All of the records below are to be given again word for word, with the pictures removed.

____________

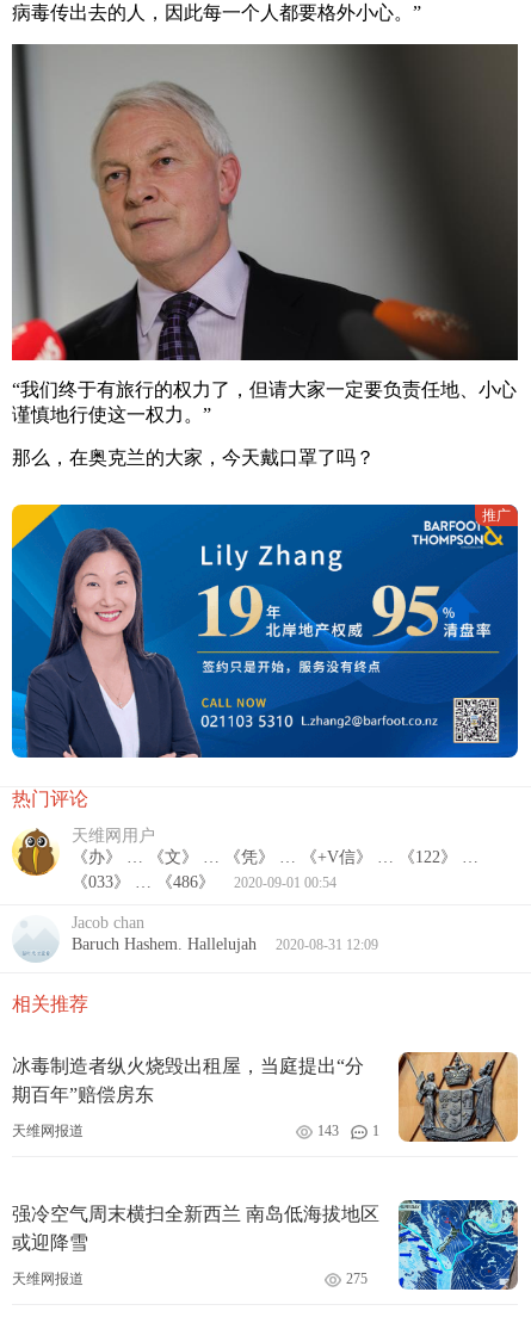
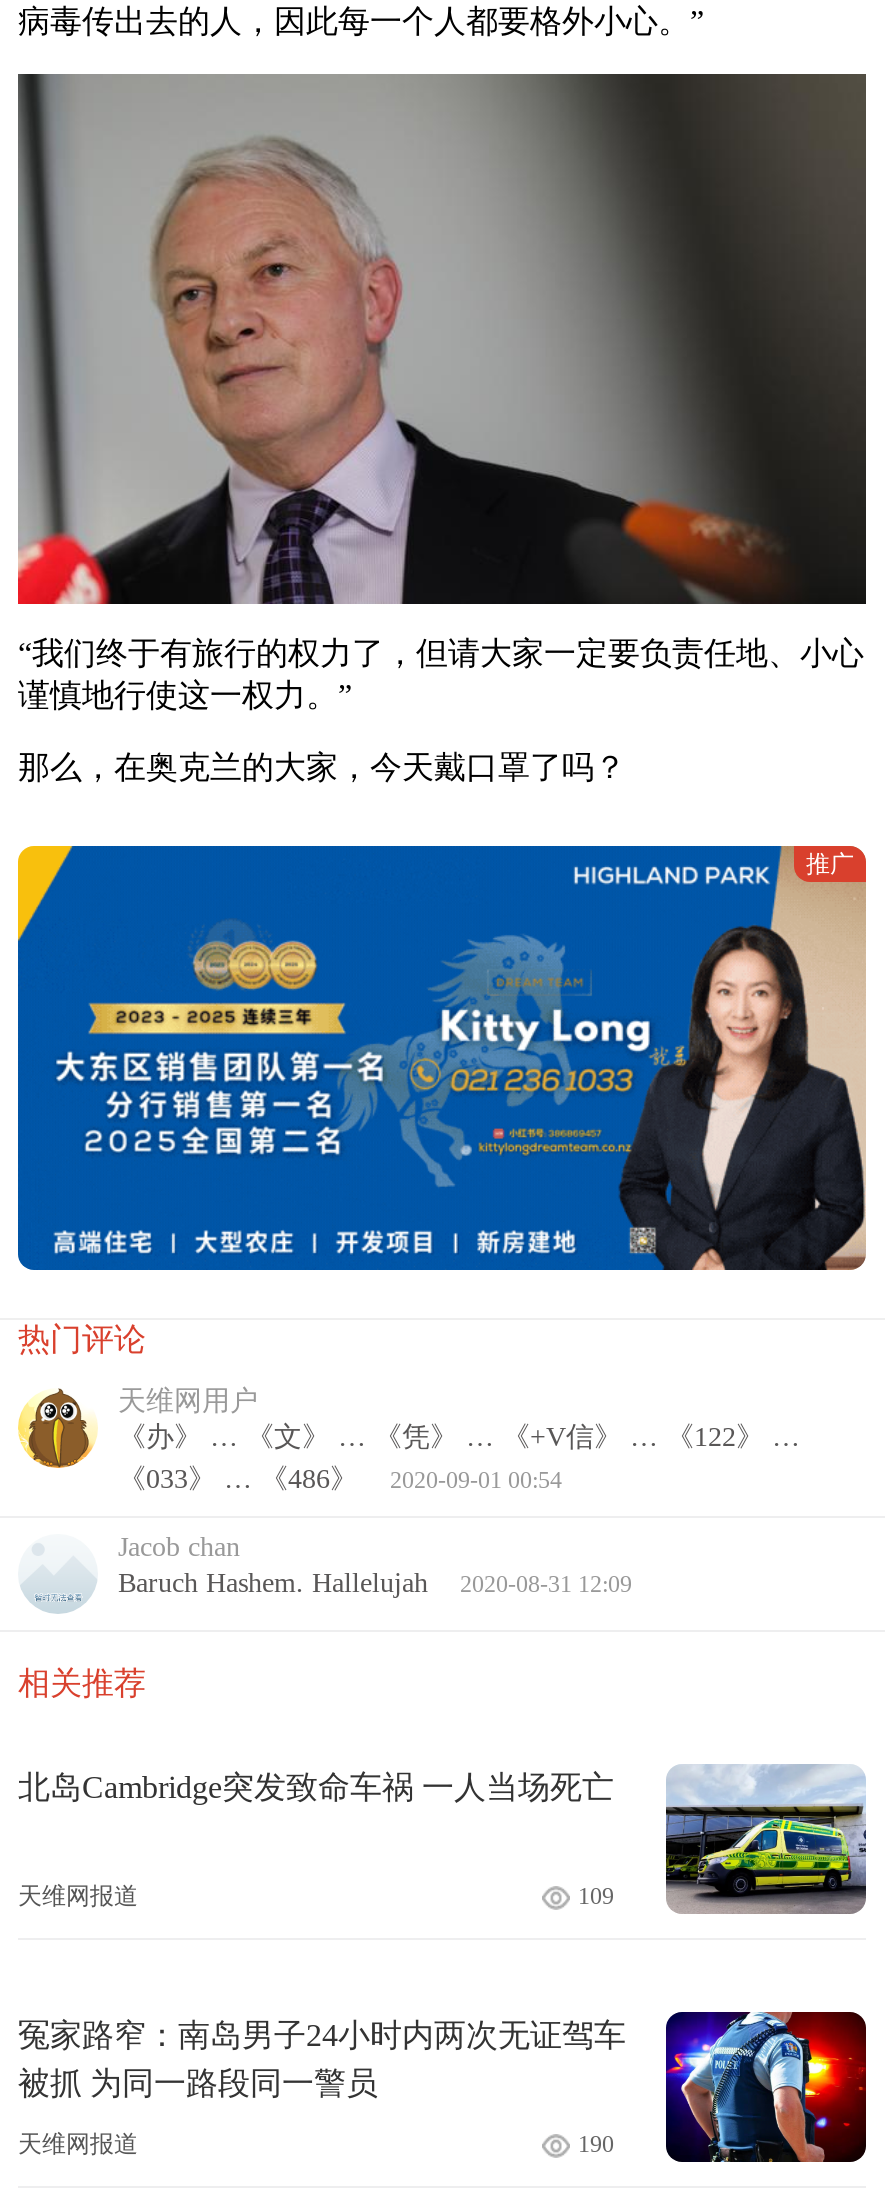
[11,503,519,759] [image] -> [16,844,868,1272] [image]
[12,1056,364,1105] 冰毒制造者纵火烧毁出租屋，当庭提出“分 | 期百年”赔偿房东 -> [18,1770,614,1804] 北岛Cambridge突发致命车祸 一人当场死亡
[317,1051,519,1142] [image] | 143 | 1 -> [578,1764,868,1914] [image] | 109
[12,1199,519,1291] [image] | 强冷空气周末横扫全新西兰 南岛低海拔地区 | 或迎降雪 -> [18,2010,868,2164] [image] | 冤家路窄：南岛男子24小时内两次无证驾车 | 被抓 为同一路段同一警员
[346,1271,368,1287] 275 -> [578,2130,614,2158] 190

____________

> [ANSWER SPACE]:
[11,503,519,759] [image] -> [16,844,868,1272] [image]
[12,1056,364,1105] 冰毒制造者纵火烧毁出租屋，当庭提出“分 | 期百年”赔偿房东 -> [18,1770,614,1804] 北岛Cambridge突发致命车祸 一人当场死亡
[317,1051,519,1142] [image] | 143 | 1 -> [578,1764,868,1914] [image] | 109
[12,1199,519,1291] [image] | 强冷空气周末横扫全新西兰 南岛低海拔地区 | 或迎降雪 -> [18,2010,868,2164] [image] | 冤家路窄：南岛男子24小时内两次无证驾车 | 被抓 为同一路段同一警员
[346,1271,368,1287] 275 -> [578,2130,614,2158] 190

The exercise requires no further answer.